TASK ITEM
As you restate the entries, keep every word intact and leave out whatever images they hold.

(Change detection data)
·····
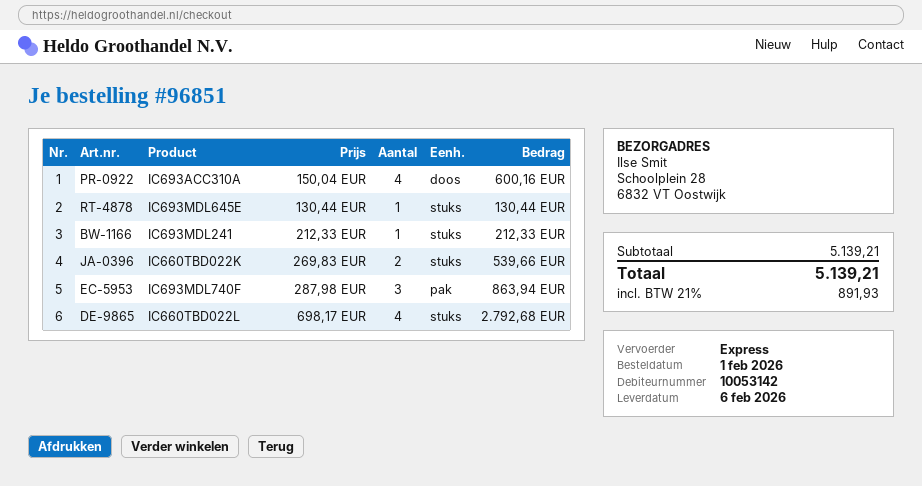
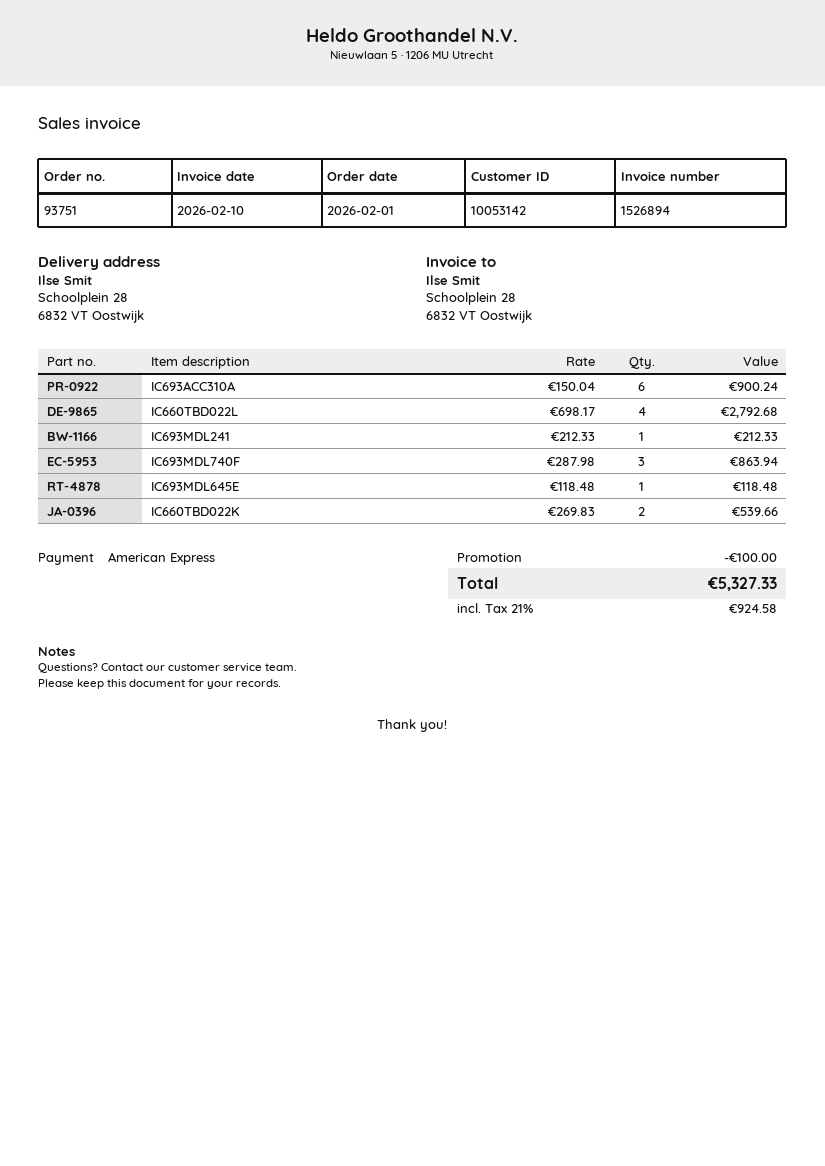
order number: 96851 -> 93751
IC693ACC310A: 4 x 150.04 = 600.16 -> 6 x 150.04 = 900.24
IC693MDL645E: 1 x 130.44 = 130.44 -> 1 x 118.48 = 118.48
discount: none -> 100.00
tax: 21% = 891.93 -> 21% = 924.58
total: 5139.21 -> 5327.33

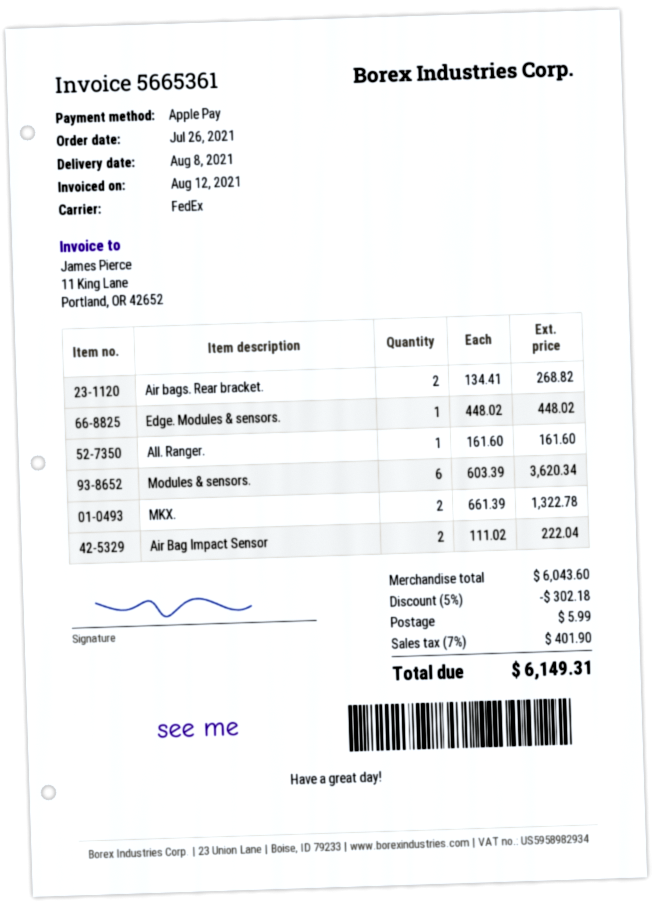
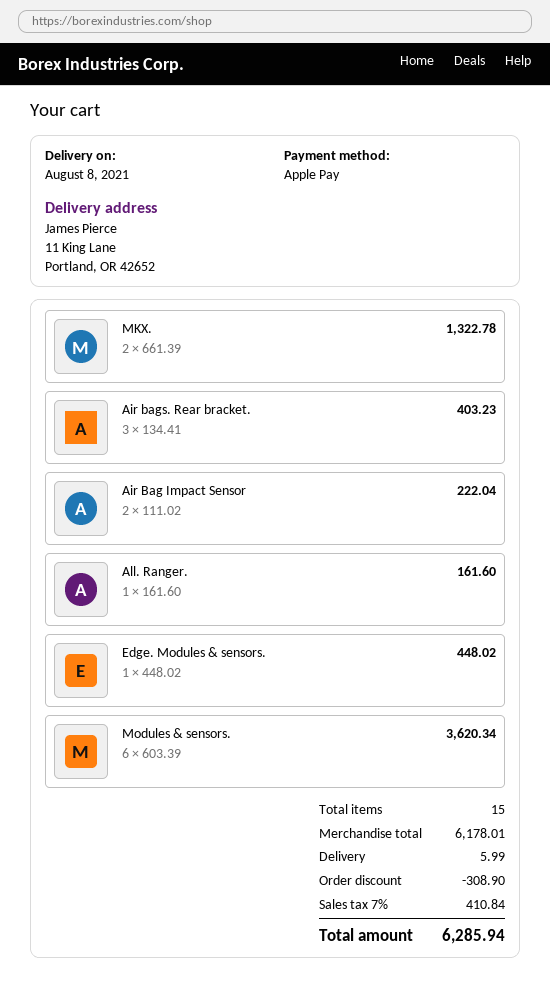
Air bags. Rear bracket.: 2 x 134.41 = 268.82 -> 3 x 134.41 = 403.23
subtotal: 6043.60 -> 6178.01
discount: 302.18 -> 308.90
tax: 7% = 401.90 -> 7% = 410.84
total: 6149.31 -> 6285.94

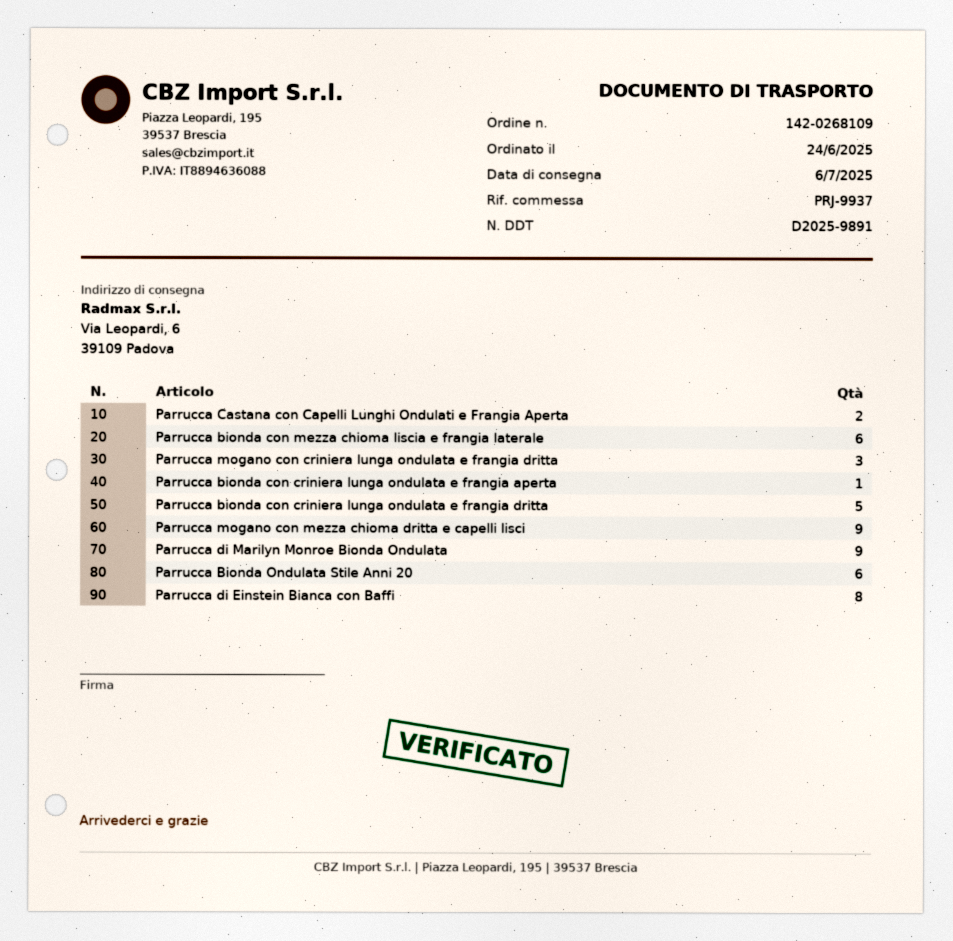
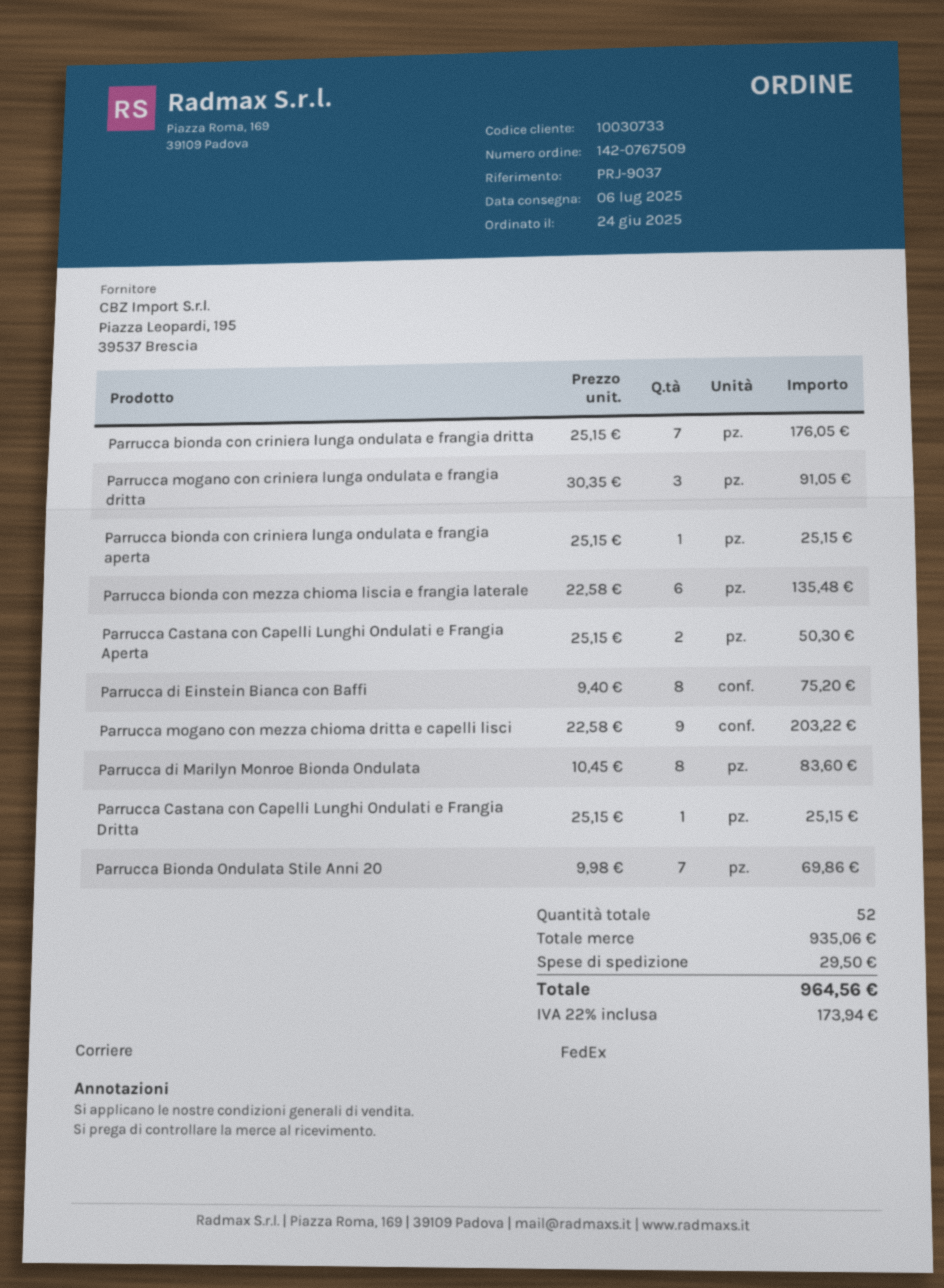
order number: 142-0268109 -> 142-0767509
reference: PRJ-9937 -> PRJ-9037
Parrucca bionda con criniera lunga ondulata e frangia dritta: 5 -> 7
Parrucca di Marilyn Monroe Bionda Ondulata: 9 -> 8
Parrucca Bionda Ondulata Stile Anni 20: 6 -> 7
Parrucca Castana con Capelli Lunghi Ondulati e Frangia Dritta: none -> 1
·····
YOUR SOLUTION
order number: 96851 -> 93751
IC693ACC310A: 4 x 150.04 = 600.16 -> 6 x 150.04 = 900.24
IC693MDL645E: 1 x 130.44 = 130.44 -> 1 x 118.48 = 118.48
discount: none -> 100.00
tax: 21% = 891.93 -> 21% = 924.58
total: 5139.21 -> 5327.33

Air bags. Rear bracket.: 2 x 134.41 = 268.82 -> 3 x 134.41 = 403.23
subtotal: 6043.60 -> 6178.01
discount: 302.18 -> 308.90
tax: 7% = 401.90 -> 7% = 410.84
total: 6149.31 -> 6285.94

order number: 142-0268109 -> 142-0767509
reference: PRJ-9937 -> PRJ-9037
Parrucca bionda con criniera lunga ondulata e frangia dritta: 5 -> 7
Parrucca di Marilyn Monroe Bionda Ondulata: 9 -> 8
Parrucca Bionda Ondulata Stile Anni 20: 6 -> 7
Parrucca Castana con Capelli Lunghi Ondulati e Frangia Dritta: none -> 1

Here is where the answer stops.